ERA.id - Bagi orang-orang di Kota Makassar, lebih luas di Sulawesi Selatan, kata 'tolok' dianggap sebagai jagoan. Kata itu bisa tersusun dalam kalimat: Siapa tolok dalam film ini?
Tolok dianggap sebagai bahasa Makassar, atau bahasa Bugis, atau bahasa adat suku lain yang ada di Sulawesi Selatan.
Tolok juga, secara budaya pergaulan, diartikan sebagai pemimpin sebuah kelompok yang dikenal bernyali.
Namun yang pasti, tolok adalah nama tokoh pemberani dari Makassar. Ulasannya ada dalam buku Bandit Sosial di Makassar, Jejak Perlawanan I Tolok Daeng Magassing yang ditulis M. Nafsar Palallo.
Gerakan I Tolok berlangsung antara tahun 1914-1917, kisahnya juga dicatat oleh Abdul Razak Dg. Patunru, Muhammad Arfa, Rahman Arge.
Tolok inilah yang menentang penjajah Belanda pada zaman kolonial. I Tolok lahir di Limbung, Kabupaten Gowa. Namanya melegenda karena melawan Belanda.
Ia memimpin sebuah kelompok untuk menjarah, merampok, dan menyerang Belanda. Gerakan I Tolok muncul 9 tahun pasca ekspedisi militer Belanda pada tahun 1905.
Ekspedisi itu kemudian menyebabkan peralihan kekuasaan kerajaan-kerajaan lokal ke tangan Hindia Belanda.
Dari sana, tersemailah bibit perlawanan. Apalagi Belanda datang menguras sektor perkebunan dan pertanian di daerah jajahannya.

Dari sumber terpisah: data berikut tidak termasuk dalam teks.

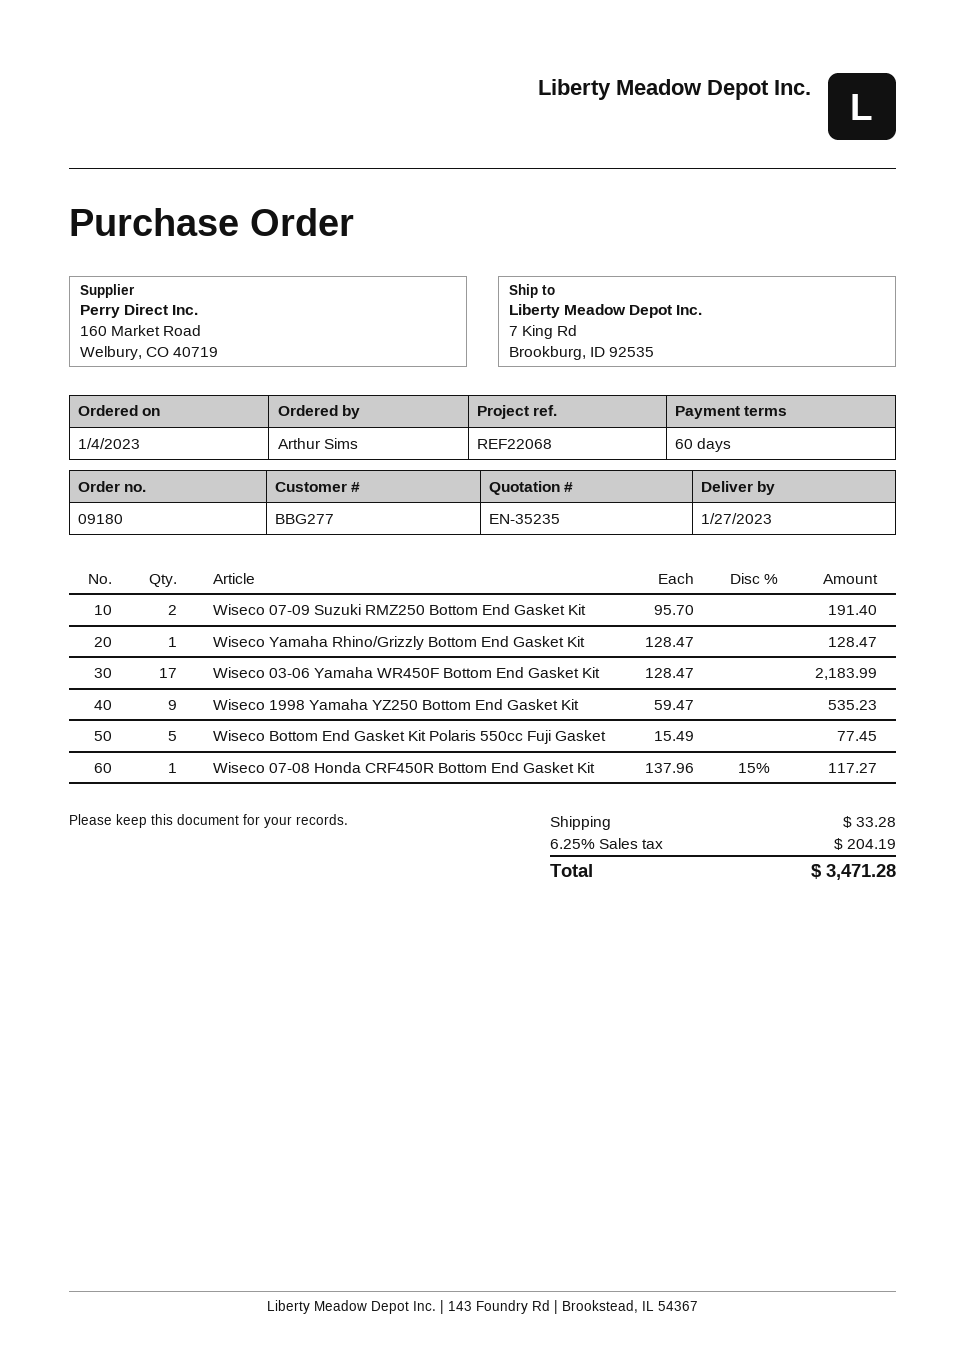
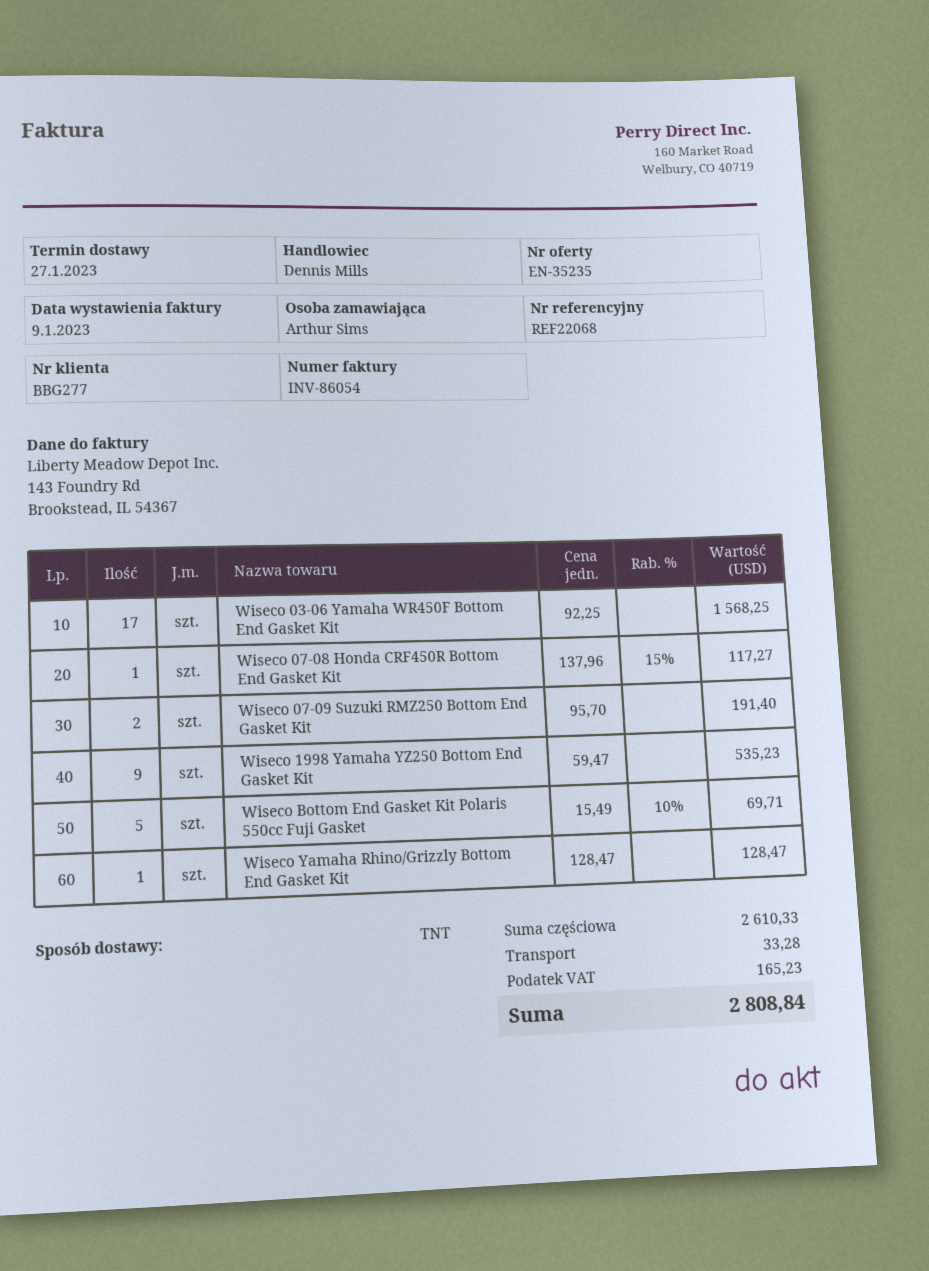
Wiseco 03-06 Yamaha WR450F Bottom End Gasket Kit: 17 x 128.47 = 2183.99 -> 17 x 92.25 = 1568.25
Wiseco Bottom End Gasket Kit Polaris 550cc Fuji Gasket: 5 x 15.49 = 77.45 -> 5 x 15.49 - 10% = 69.71
tax: 204.19 -> 165.23
total: 3471.28 -> 2808.84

Perlawan itu berubah jadi gerakan bandit yang tidak terorganisir. Belanda yang merespons, lantas menggerakkan kekuatan militer untuk membasmi mereka.

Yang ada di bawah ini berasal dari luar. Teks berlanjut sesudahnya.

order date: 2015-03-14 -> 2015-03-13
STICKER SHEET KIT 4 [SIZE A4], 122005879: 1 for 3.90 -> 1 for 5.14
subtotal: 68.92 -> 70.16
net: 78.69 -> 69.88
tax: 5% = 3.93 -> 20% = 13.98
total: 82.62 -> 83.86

Anehnya, masyarakat di bawah jajahan Belanda saat itu, bukannya ketakutan dan ngacir dengan bedil, malah semakin menunjukkan taringnya. Mereka resisten.
Seperti dikisahkan Massiara Daeng Rapi dalam buku Menyingkap Tabir Sejarah dan Budaya Sulawesi Selatan (1985).

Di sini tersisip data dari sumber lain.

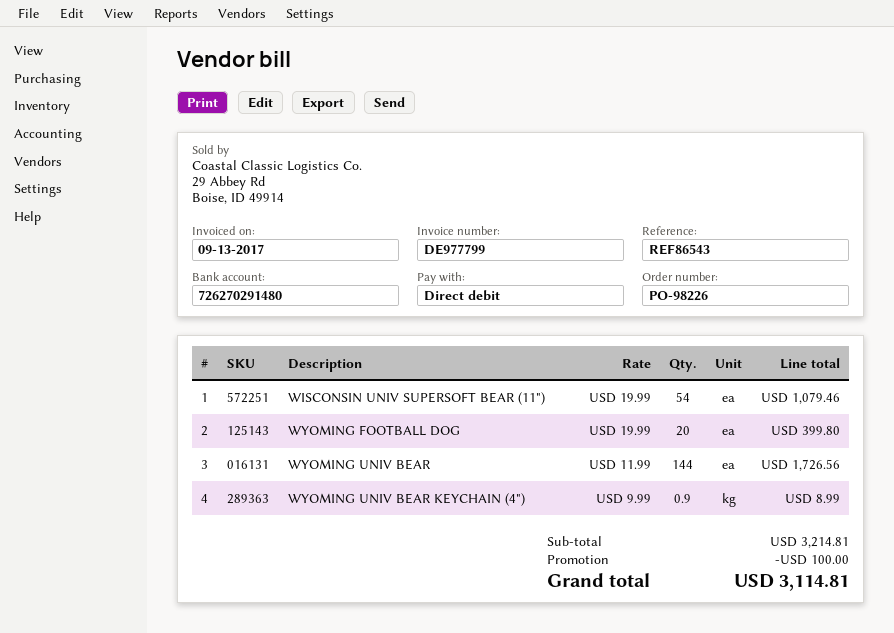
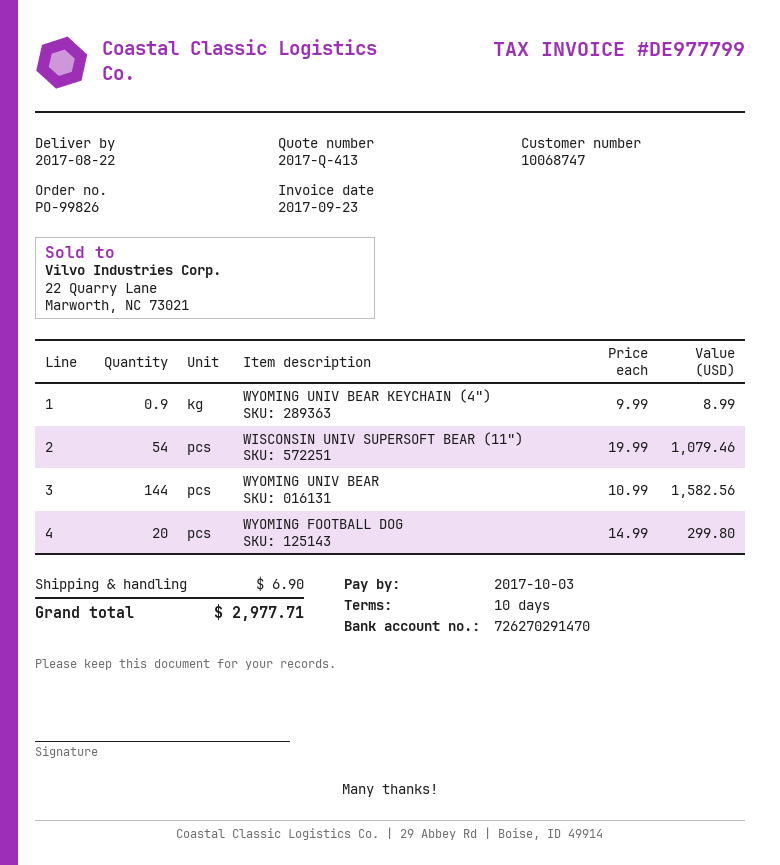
order number: PO-98226 -> PO-99826
invoice date: 2017-09-13 -> 2017-09-23
bank account: 726270291480 -> 726270291470
WYOMING FOOTBALL DOG: 20 x 19.99 = 399.80 -> 20 x 14.99 = 299.80
WYOMING UNIV BEAR: 144 x 11.99 = 1726.56 -> 144 x 10.99 = 1582.56
discount: 100.00 -> none
shipping: none -> 6.90
total: 3114.81 -> 2977.71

Dan dalam buku Nasaruddin Koro dalam buku Ayam Jantan Tanah Daeng, Siri dan Pesse, dari Konflik Lokal ke Peratungan Lintas Batas (2006).
Masyarakat bergerak mengadang dan merampok kompeni. Hasil rampokan berupa uang dan lainnya lantas dibagi kepada rakyat kecil yang sangat membutuhkan.
Semua itu atas kerjaan dan perintah I Tolok Dg Maggasing dan pasukan intinya yang bergelar 'pagorra patampuloa (perompak 40 orang)'.
Sosoknya lihai menghimpun kekuatan. Di beberapa titik seperti di Makassar, Gowa, Takalar, Jeneponto, dan sebagian Maros, disimpan orang-orangnya.
Yang perlu diingat, usai merampok, gerombolan I Tolok kembali ke tengah masyarakat dan berbaur menjadi rakyat biasa. Kadang mereka bersembunyi dan dilindungi rakyat, jika polisi kolonial mencari mereka.
Lama-kelamaan, puncak pergolakan sosial terjadi pada tahun 1916. Pos-pos pajak pemerintah dan rumah pejabat-pejabat pemerintah belanda, diserang. Gerakan I Tolok memancing huru-hara sosial.
Akhir kisah, I Tolok Daeng Maggasing gugur dalam keadaan tragis di Limbung, Gowa. Mayatnya dipertontonkan kepada rakyat di tanah kelahirannya.
Semua demi mematahkan semangat perlawanan terhadap pemerintah kolonial Belanda. Kejadian ini tak terlepas dari pengkhianat yang menemaniu I Tolok.
Meski telah tiada, semangat dan kegigihannya menjadi personifikasi bagi perjuangan menentang penjajahan dan ketidakadilan sosial. Nama I Tolok kemudian mulai melegenda menjadi satu kata khusus bagi jagoan dalam bahasa Bugis-Makassar.